でもぼくはあきらめてはいなかった。症状はごく僅かなものであったし、それに左手の一本や二本、末期ガンさえ煩っていないのであれば、どうということもないのである。最悪、左手が永久に動かないとしても、片腕のピアニストだっているのだ。何の問題もない。だけど、いや、だからこそ、ぼくが問題にしていたのは先生の心の有り様だった。その精神が敗北しているのなら、事態はより深刻になる。天才がその能力をしてダメだと判断し見限ったものを、凡人のぼくがそうではないと証明してみせるのは不可能に近い。そもそもペシミストをオプティミストに生まれ変わらせるには多大な努力を必要とする。自殺願望がある女性がいたとして、彼女を煽り、「生きていても仕方がない」と自殺させるのは簡単だ。だけどその逆の楽天家に、つまり、最悪の状況下でも笑顔で「まあ、なんとかなるでしょう」と笑える女性にするには、どうすればいい?
それでもぼくは、宮藤先生に対しては、楽観的すぎるぐらいに楽観的だった。才能がありすぎるから大げさになってしまうのだ。先生は些細な泥濘を底なし沼だと、そのイメージを極大化させて、極端に悲観的にとらえてしまっているだけだ。第三者であるぼくから言わせてもらえば、まったくつまらぬところでつまづいただけで、どうにでもなる事柄にすぎない。そう、その通り。何の根拠もないままに、左手よりも心の方が難問だと、その時ぼくはなぜか、先生の左手の健全さを露ほども疑わなかったのである。(ピアノ演奏から左手の症状はさほど深刻ではないと直感していた、といえば聞こえは良いが、それは完全に後づけだ)
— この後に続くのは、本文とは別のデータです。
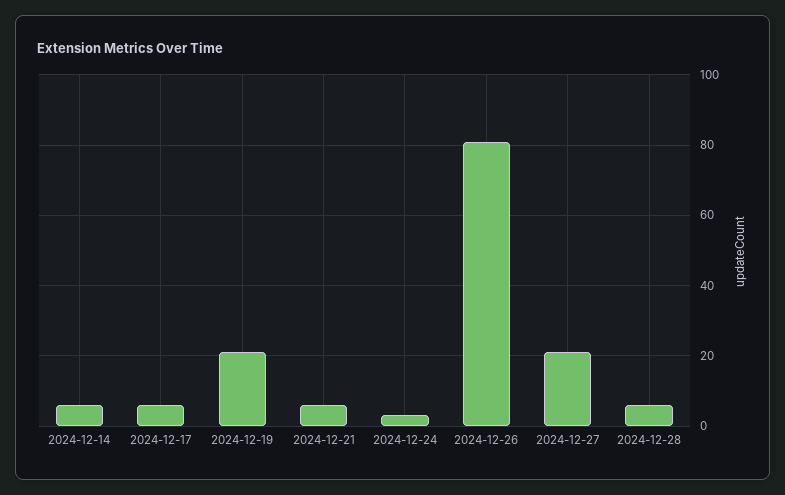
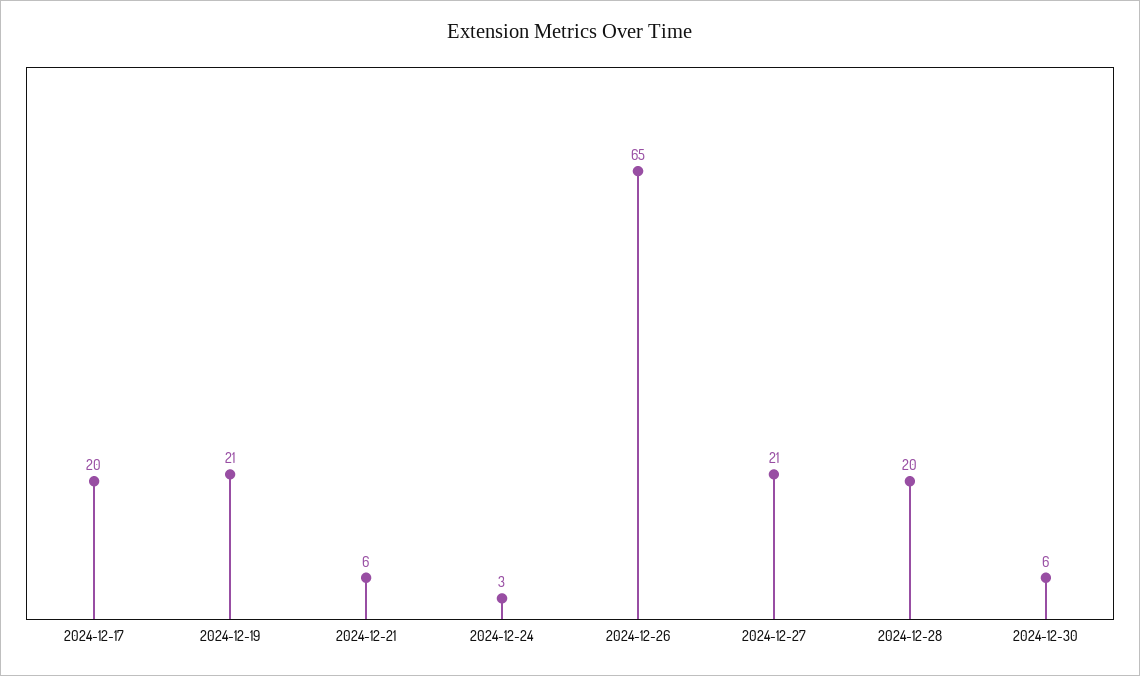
2024-12-14: 5 -> none
2024-12-17: 5 -> 20
2024-12-26: 80 -> 65
2024-12-28: 5 -> 20
2024-12-30: none -> 6

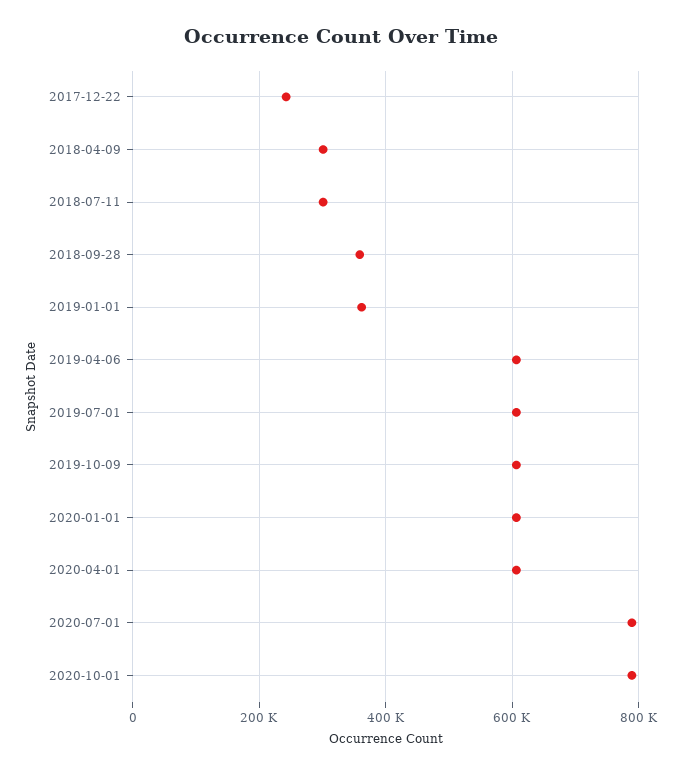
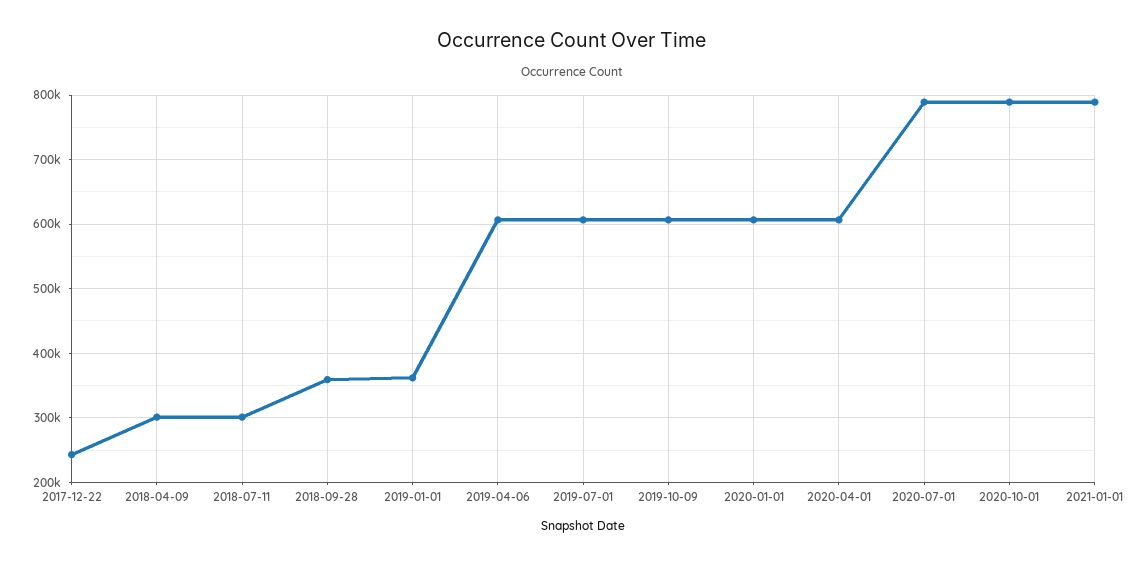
2021-01-01: none -> 790000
文化祭実行委員会に提出すべき書類は昨日ぼくが持って帰っていたので、昼休みに食事をするついでに寮の自室へと戻り、そして放課後にはアップルたちと四人で生徒会室に急行した。高校二年生の真鍋学&白石稔――生徒会長と文化祭実行委員長のコンビは「ギリギリだが、文化祭に参加できてよかったな。それにしてもあの美人先生に顧問になってもらうなんてすごいじゃないか」とねぎらいと賞賛の言葉をかけてくれたが、こうやって終結した一連の騒動はぼくにとって一生忘れ得ないトラウマとなってしまったのである。